College of Education > News and Publications > 2016: 01-03 news > 2FA enrollment deadline approaching for College of Education

2FA enrollment deadline approaching for College of Education

Faculty and staff in the College of Education who have not yet enrolled in two-factor authentication (2FA) have until April 5 to register. After that date, College of Education faculty and staff who have not enrolled will be automatically forwarded to a 2FA required logon site when they attempt to to log in to WebAccess, the University’s authentication system that protects such systems as WebMail, ANGEL (and Canvas), the Employee Self-Service Information Center (ESSIC) and more.

Editor’s note: The following incorporates additional information specific to the College of Education into an article published as part of Penn State’s ongoing Secure Penn State series, which provides information about Penn State’s two-factor authentication (2FA) service and upcoming changes for faculty and staff.

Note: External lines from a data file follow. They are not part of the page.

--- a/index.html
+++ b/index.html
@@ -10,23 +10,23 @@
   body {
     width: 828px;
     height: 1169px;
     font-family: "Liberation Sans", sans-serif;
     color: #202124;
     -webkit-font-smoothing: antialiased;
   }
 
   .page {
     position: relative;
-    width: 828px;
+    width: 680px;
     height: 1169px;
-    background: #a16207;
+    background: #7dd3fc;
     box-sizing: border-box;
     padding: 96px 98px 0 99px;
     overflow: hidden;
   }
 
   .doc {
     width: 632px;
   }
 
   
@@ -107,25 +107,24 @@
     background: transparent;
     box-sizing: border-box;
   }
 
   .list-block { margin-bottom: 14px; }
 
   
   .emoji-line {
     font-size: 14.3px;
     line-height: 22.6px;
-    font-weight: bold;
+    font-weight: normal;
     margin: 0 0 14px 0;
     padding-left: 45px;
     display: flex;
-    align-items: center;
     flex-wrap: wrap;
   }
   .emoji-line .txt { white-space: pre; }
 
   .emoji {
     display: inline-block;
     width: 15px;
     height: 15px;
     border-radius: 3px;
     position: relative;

Faculty and staff in the College of Education who have not yet enrolled in two-factor authentication (2FA) have until April 5 to register. After that date, College of Education faculty and staff who have not enrolled will be automatically forwarded to a 2FA required logon site when they attempt to to log in to WebAccess, the University’s authentication system that protects such systems as WebMail, ANGEL (and Canvas), the Employee Self-Service Information Center (ESSIC) and more.

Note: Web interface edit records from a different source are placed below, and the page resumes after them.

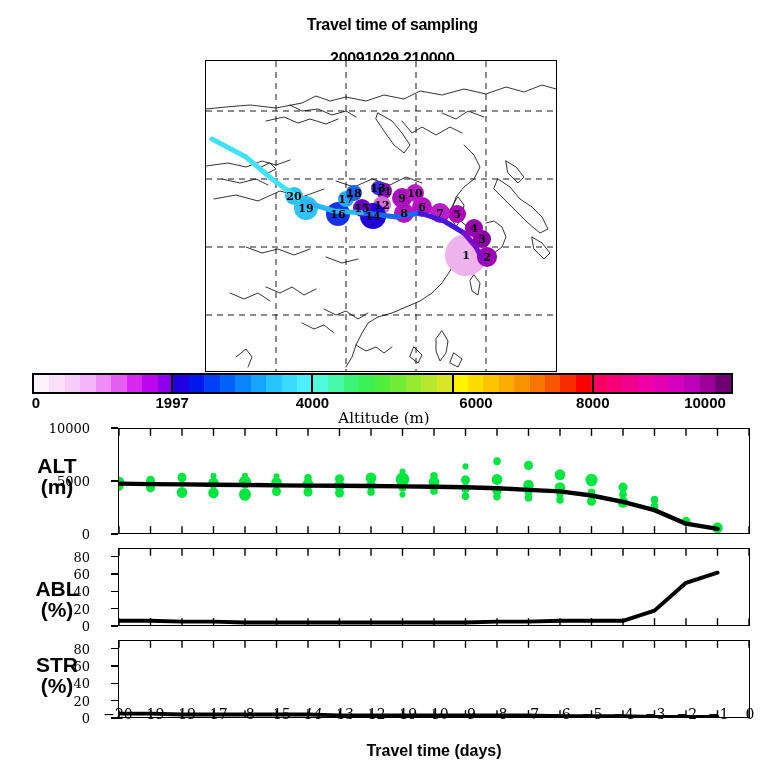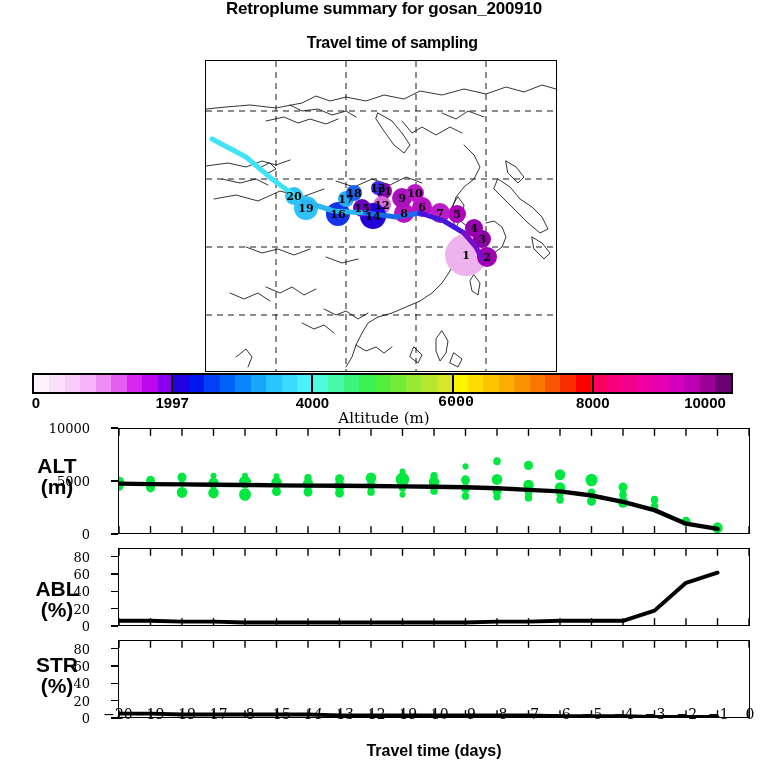--- a/index.html
+++ b/index.html
@@ -48,21 +48,20 @@
   #xaxis{position:absolute;left:0;top:706px;width:768px;height:18px;}
   .xlab{position:absolute;font-family:"DejaVu Serif",serif;font-size:14px;
         transform:translateX(-50%);white-space:nowrap;}
   #xtitle{position:absolute;left:118px;top:742px;width:632px;text-align:center;
           font-weight:bold;font-size:16px;}
 </style>
 </head>
 <body>
 
 <div id="header" class="abs">
-  <div class="hline" id="h-title">Retroplume summary for gosan_200910</div>
   <div class="hline" id="h-sampling">
     <span>Travel time of sampling</span>
     <span>&nbsp;</span>
     <span>20091029.210000</span>
     <span class="sp-wide"></span>
     <span>End time of sampling</span>
     <span>&nbsp;</span>
     <span>20091030.</span>
     <span class="sp-mid"></span>
     <span>0</span>
@@ -237,21 +236,21 @@
     <div class="cb-cell" style="background: rgb(228, 0, 178);"></div>
     <div class="cb-cell" style="background: rgb(212, 0, 187);"></div>
     <div class="cb-cell" style="background: rgb(188, 0, 180);"></div>
     <div class="cb-cell" style="background: rgb(156, 0, 151);"></div>
     <div class="cb-cell" style="background: rgb(109, 0, 114);"></div>
   </div>
 <div id="cbar-ticks" class="abs">
     <div class="cb-lab" style="left: 36px;">0</div>
     <div class="cb-lab" style="left: 172.2px;">1997</div>
     <div class="cb-lab" style="left: 312.4px;">4000</div>
-    <div class="cb-lab" style="left: 456px; font-family: Liberation Mono, monospace;">6000</div>
+    <div class="cb-lab" style="left: 476px;">6000</div>
     <div class="cb-lab" style="left: 592.8px;">8000</div>
     <div class="cb-lab" style="left: 705px;">10000</div>
   </div>
 <div id="cbar-title" class="abs">Altitude (m)</div>
 
 <div class="ylabel" id="ylab-alt">
   <div>ALT</div>
   <div>(m)</div>
 </div>
 <div class="ytickcol" id="yt-alt">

“So far 416 people in the College have registered, which is fantastic,” said David Cochrane, College of Education IT manager. “The other 228 members of our College who have not yet registered can enroll anytime between now and April 5 to ensure a seamless transition and avoid disruptions logging into online systems and services.”

According to Information Technology Services, it also is important to enroll more than one device (such as a smartphone and desk phone) in 2FA to avoid difficulties authenticating if you lose or don’t have your only enrolled device with you.

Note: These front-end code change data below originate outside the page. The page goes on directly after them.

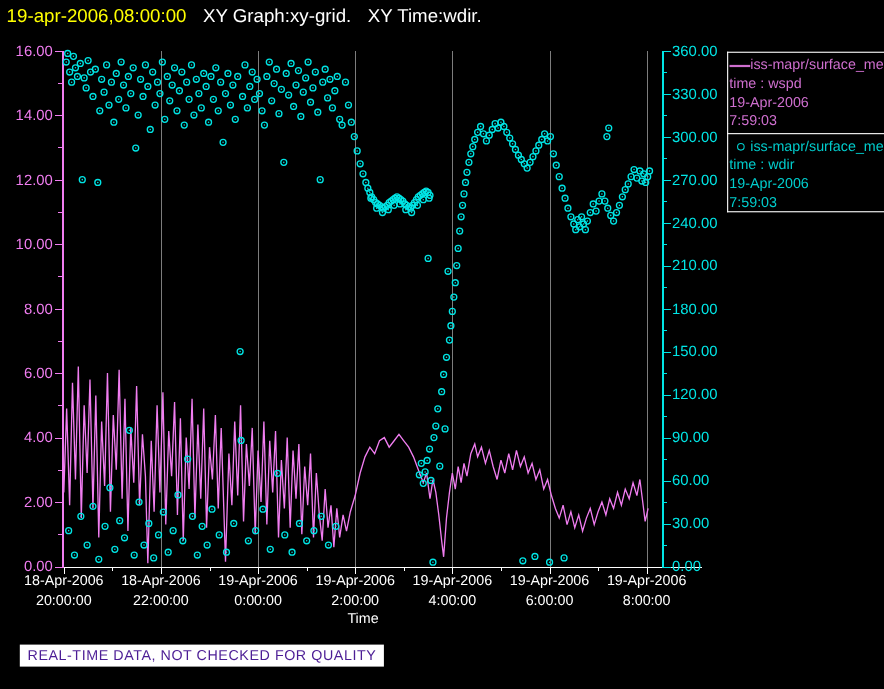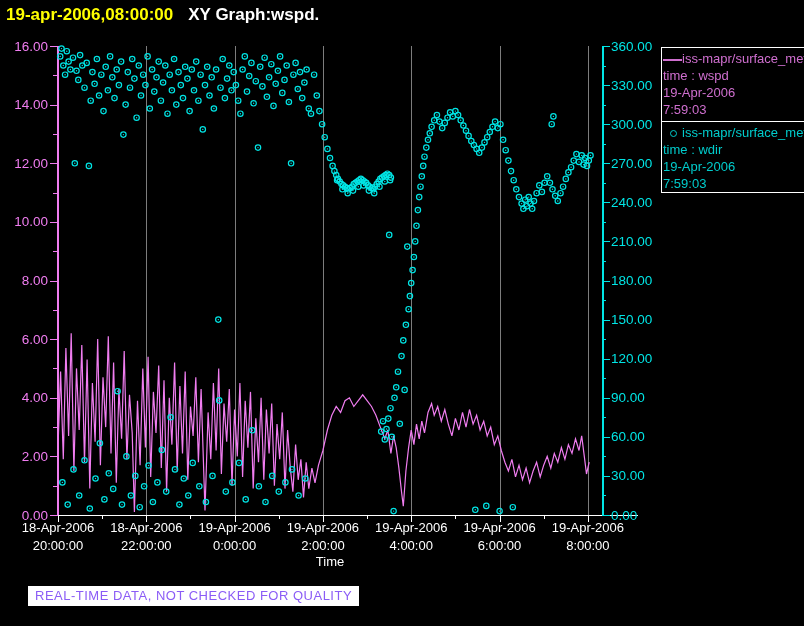--- a/index.html
+++ b/index.html
@@ -1,39 +1,40 @@
 <!DOCTYPE html>
 <html><head>
 <meta charset="utf-8">
 <style>
   html,body{margin:0;padding:0;}
   body{width:804px;height:626px;background:#000;position:relative;overflow:hidden;
        font-family:"Liberation Sans",sans-serif;}
   .titlebar{position:absolute;left:6px;top:4px;height:22px;display:flex;align-items:center;
-            font-size:17px;font-weight:bold;white-space:pre;}
+            font-size:17px;font-weight:normal;white-space:pre;}
   .titlebar .seg{margin-right:15px;}
   .title-white{color:#fff;}
   #chart-wrap{position:absolute;left:0;top:0;}
   .legend-line{position:absolute;background:#fff;}
   .legend-entry{position:absolute;left:663px;width:150px;font-size:13px;line-height:17px;
                 white-space:nowrap;overflow:hidden;}
   .legend-row{height:17px;overflow:hidden;}
   .sym-line{display:inline-block;width:19px;height:0;border-top:2px solid currentColor;
             vertical-align:middle;margin-right:0px;}
   .sym-circle{display:inline-block;width:5px;height:5px;border:1.4px solid currentColor;
               border-radius:50%;vertical-align:middle;margin:0 5px 0 7px;}
-  .banner{position:absolute;left:28px;top:586px;background:#fff;color:#8b5cf6;
+  .banner{position:absolute;left:18px;top:586px;background:#fff;color:#4c1d95;
           font-size:13px;padding:2px 7px 3px 7px;letter-spacing:0.5px;}
 </style>
 </head>
 <body>
 
 <div class="titlebar">
   <span class="seg" style="color: rgb(255, 255, 0);">19-apr-2006,08:00:00</span>
-  <span class="seg title-white">XY Graph:wspd.</span>
+  <span class="seg title-white">XY Graph:xy-grid.</span>
+  <span class="seg title-white">XY Time:wdir.</span>
 </div>
 
 <div id="chart-wrap">
   <svg id="plot" width="660" height="586">
       <line x1="146.81168831168833" y1="46" x2="146.81168831168833" y2="515" stroke="#7d7d7d" stroke-width="1" shape-rendering="crispEdges"></line>
       <line x1="235.12337662337663" y1="46" x2="235.12337662337663" y2="515" stroke="#7d7d7d" stroke-width="1" shape-rendering="crispEdges"></line>
       <line x1="323.43506493506493" y1="46" x2="323.43506493506493" y2="515" stroke="#7d7d7d" stroke-width="1" shape-rendering="crispEdges"></line>
       <line x1="411.74675324675326" y1="46" x2="411.74675324675326" y2="515" stroke="#7d7d7d" stroke-width="1" shape-rendering="crispEdges"></line>
       <line x1="500.05844155844153" y1="46" x2="500.05844155844153" y2="515" stroke="#7d7d7d" stroke-width="1" shape-rendering="crispEdges"></line>
       <line x1="588.3701298701299" y1="46" x2="588.3701298701299" y2="515" stroke="#7d7d7d" stroke-width="1" shape-rendering="crispEdges"></line>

Penn State students and retirees are not required to use 2FA. Research partners from other institutions (who access Penn State systems using Friends of Penn State accounts or their own university credentials) are also not required to use 2FA. However, some individuals in these groups (who work for the University or who have access to secure systems) may be required to enroll.

The 2FA process is now a Penn State requirement that offers a second layer of security similar to how you protect your bank account with a pin number (something you know) and debit card (something you have) when you withdraw money from an ATM.

Two-factor authentication
Using the Duo smartphone app as the device for two-factor authentication is easy. Step 1: Launch the app. Step 2: When the app receives the 2FA request, it displays an alert. Step 3: Following the alert’s directions, tap on the alert to respond and options to approve or deny appear. Step 4: Tap approve, and the request is approved, sending a signal back to Web Access to complete the login process.
After you have enrolled in 2FA, you will continue to log in to WebAccess with your Penn State user ID (i.e., xyz5000) and password (something you know). As part of the 2FA process, you also will need to confirm your identity using a device such as a mobile phone, tablet or desk phone (something you have).

To set up 2FA on mobile phone or tablet, users need to download a free Duo app. When signing in to Web Access, users will get a prompt to choose the method of 2FA to be used. Choosing Duo Push will send a signal to the Duo app on the registered phone or tablet, and the user then simply taps the screen to approve the request.

Another optional device for the 2FA process is a Duo Token. These are available for personal purchase through Software@PennState. Because there are other, free options, the College of Education has no plans to reimburse employees for purchase of this optional token. In addition, employees should note that the Duo token cannot be used as a substitute for any other Penn State security token, such as the Vasco Secure ID token.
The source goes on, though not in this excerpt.